*WHAT YOU HAVE TO DO*
Report back each line of the records that contains the string "border".

____________

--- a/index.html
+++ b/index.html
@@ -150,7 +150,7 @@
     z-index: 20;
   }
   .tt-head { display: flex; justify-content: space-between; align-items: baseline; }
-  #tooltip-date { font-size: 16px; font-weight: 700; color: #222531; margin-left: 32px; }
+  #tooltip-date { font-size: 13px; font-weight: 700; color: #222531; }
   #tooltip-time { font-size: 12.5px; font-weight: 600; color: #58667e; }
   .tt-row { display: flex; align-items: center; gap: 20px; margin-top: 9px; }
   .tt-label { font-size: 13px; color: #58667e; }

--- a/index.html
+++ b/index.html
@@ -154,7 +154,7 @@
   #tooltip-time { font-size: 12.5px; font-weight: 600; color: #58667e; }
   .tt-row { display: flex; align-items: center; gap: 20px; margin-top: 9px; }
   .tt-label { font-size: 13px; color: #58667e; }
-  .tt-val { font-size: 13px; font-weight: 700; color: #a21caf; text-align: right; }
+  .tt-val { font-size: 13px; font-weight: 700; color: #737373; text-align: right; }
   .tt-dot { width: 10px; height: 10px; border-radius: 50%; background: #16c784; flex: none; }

____________

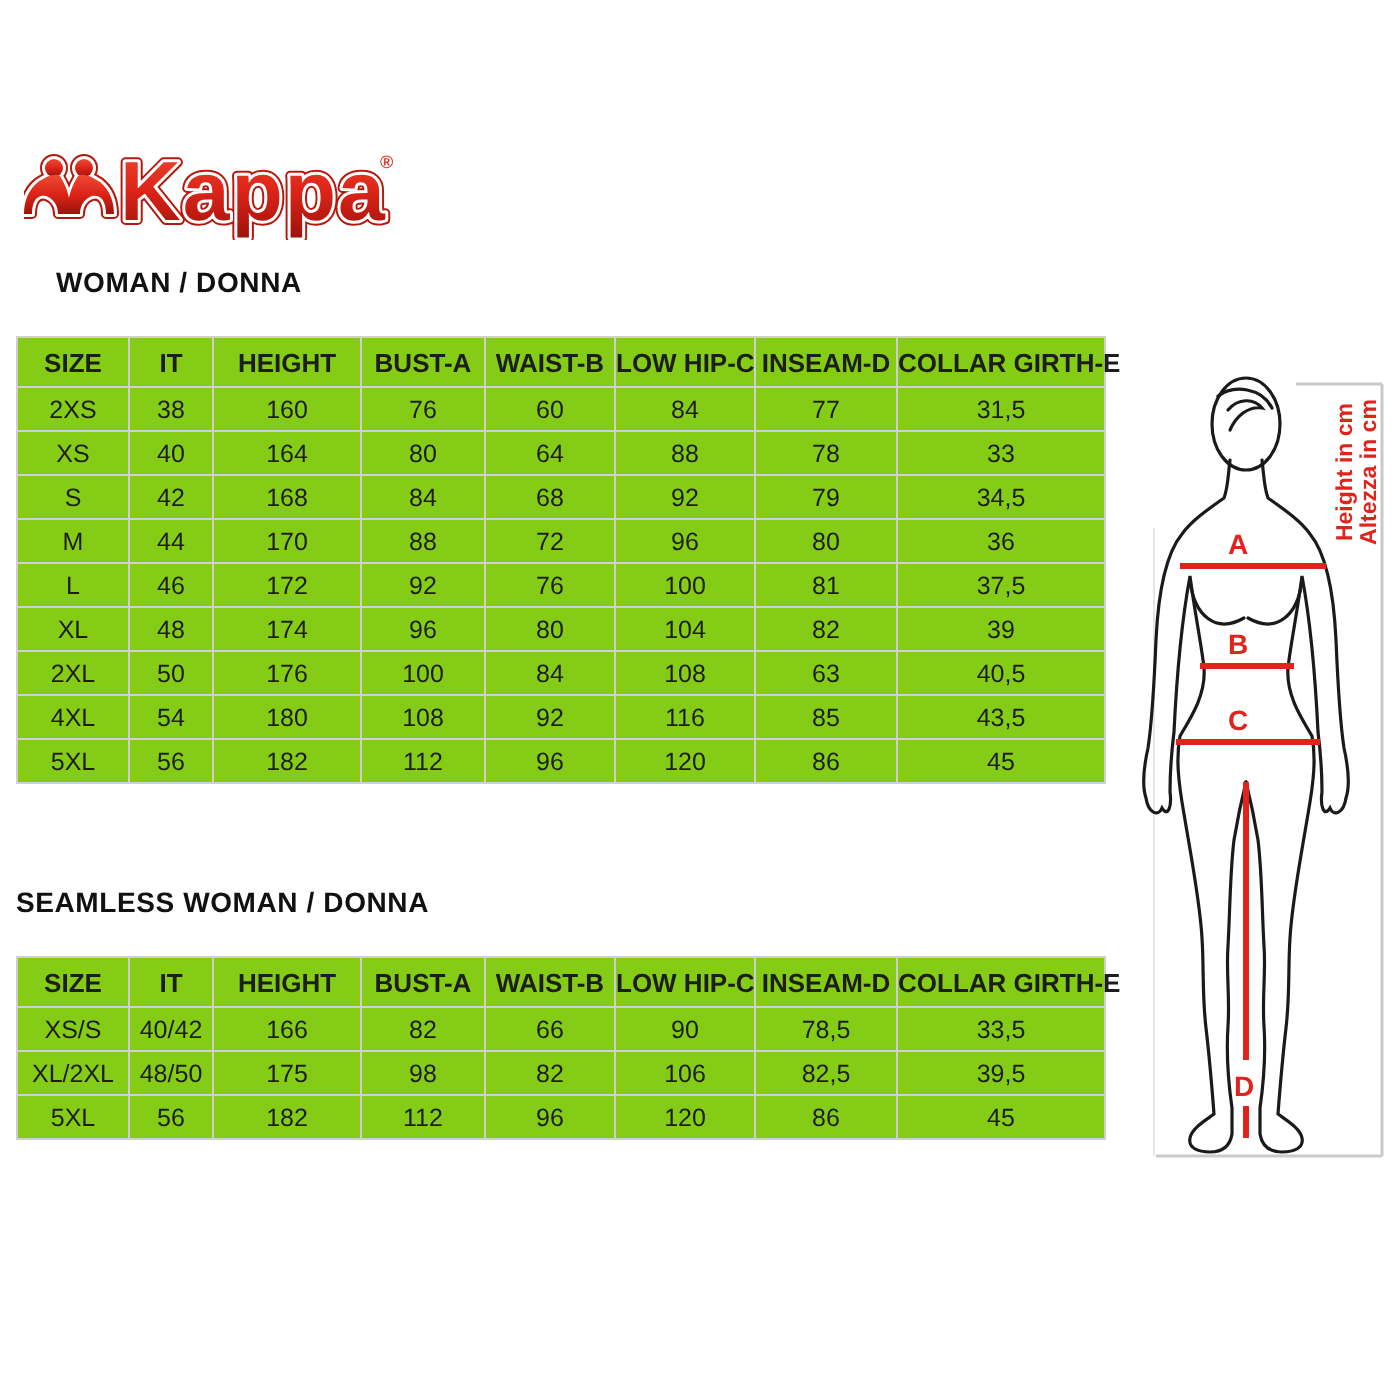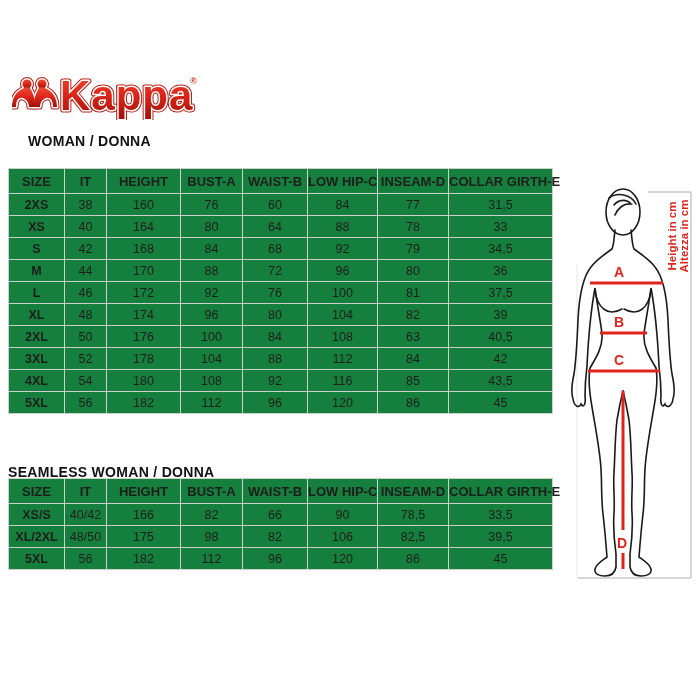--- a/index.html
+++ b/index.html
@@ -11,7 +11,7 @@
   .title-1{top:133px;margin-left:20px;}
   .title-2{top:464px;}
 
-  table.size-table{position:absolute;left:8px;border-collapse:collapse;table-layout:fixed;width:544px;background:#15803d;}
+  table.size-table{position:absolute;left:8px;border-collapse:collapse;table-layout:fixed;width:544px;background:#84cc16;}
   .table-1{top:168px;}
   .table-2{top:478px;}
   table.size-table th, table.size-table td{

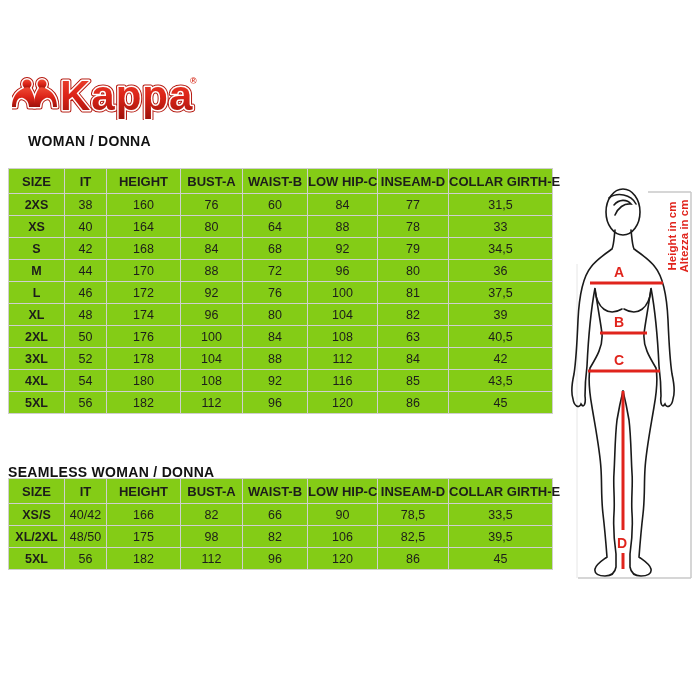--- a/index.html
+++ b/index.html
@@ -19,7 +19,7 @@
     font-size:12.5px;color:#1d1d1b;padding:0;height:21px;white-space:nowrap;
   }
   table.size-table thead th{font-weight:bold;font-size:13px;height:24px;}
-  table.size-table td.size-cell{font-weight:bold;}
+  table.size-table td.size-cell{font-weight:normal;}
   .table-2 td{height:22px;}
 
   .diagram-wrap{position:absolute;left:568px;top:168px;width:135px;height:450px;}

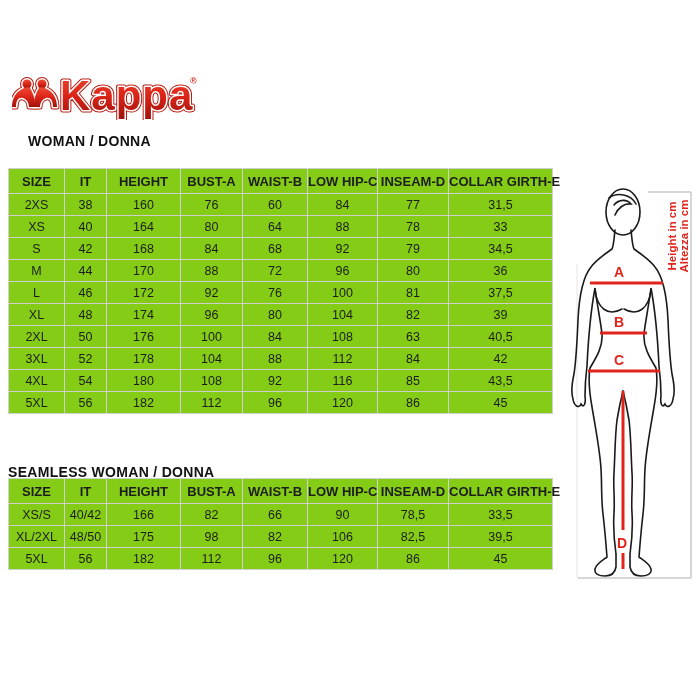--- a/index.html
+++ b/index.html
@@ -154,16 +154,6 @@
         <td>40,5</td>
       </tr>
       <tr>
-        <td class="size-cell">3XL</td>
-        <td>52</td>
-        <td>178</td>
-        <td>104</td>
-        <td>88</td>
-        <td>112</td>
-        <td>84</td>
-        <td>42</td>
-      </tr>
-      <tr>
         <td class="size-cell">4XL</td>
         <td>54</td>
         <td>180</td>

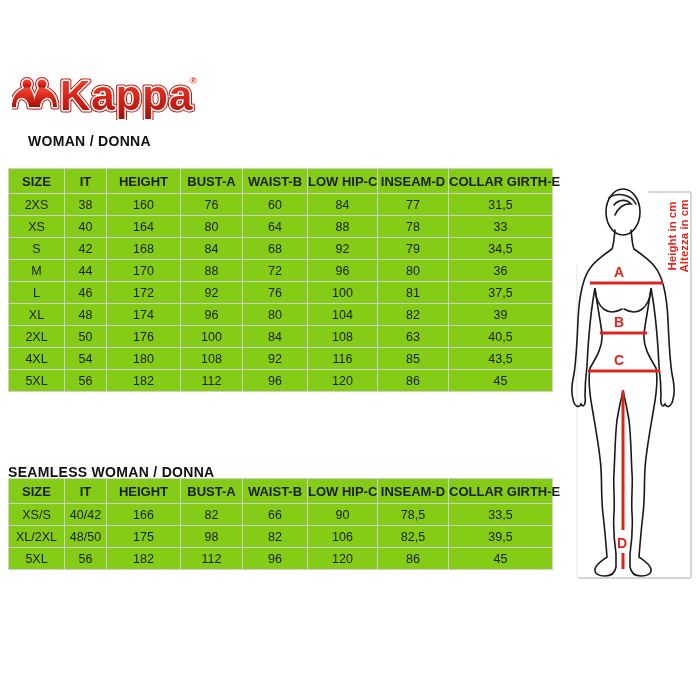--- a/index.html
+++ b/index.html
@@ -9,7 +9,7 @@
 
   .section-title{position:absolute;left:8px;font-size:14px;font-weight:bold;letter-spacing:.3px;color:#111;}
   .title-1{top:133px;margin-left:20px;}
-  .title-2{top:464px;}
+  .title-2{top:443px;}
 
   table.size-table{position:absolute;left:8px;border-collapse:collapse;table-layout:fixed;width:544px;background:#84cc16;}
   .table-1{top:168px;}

____________

*TASK ANSWER*
   .tt-dot { width: 10px; height: 10px; border-radius: 50%; background: #16c784; flex: none; }
-  table.size-table{position:absolute;left:8px;border-collapse:collapse;table-layout:fixed;width:544px;background:#15803d;}
+  table.size-table{position:absolute;left:8px;border-collapse:collapse;table-layout:fixed;width:544px;background:#84cc16;}
   table.size-table{position:absolute;left:8px;border-collapse:collapse;table-layout:fixed;width:544px;background:#84cc16;}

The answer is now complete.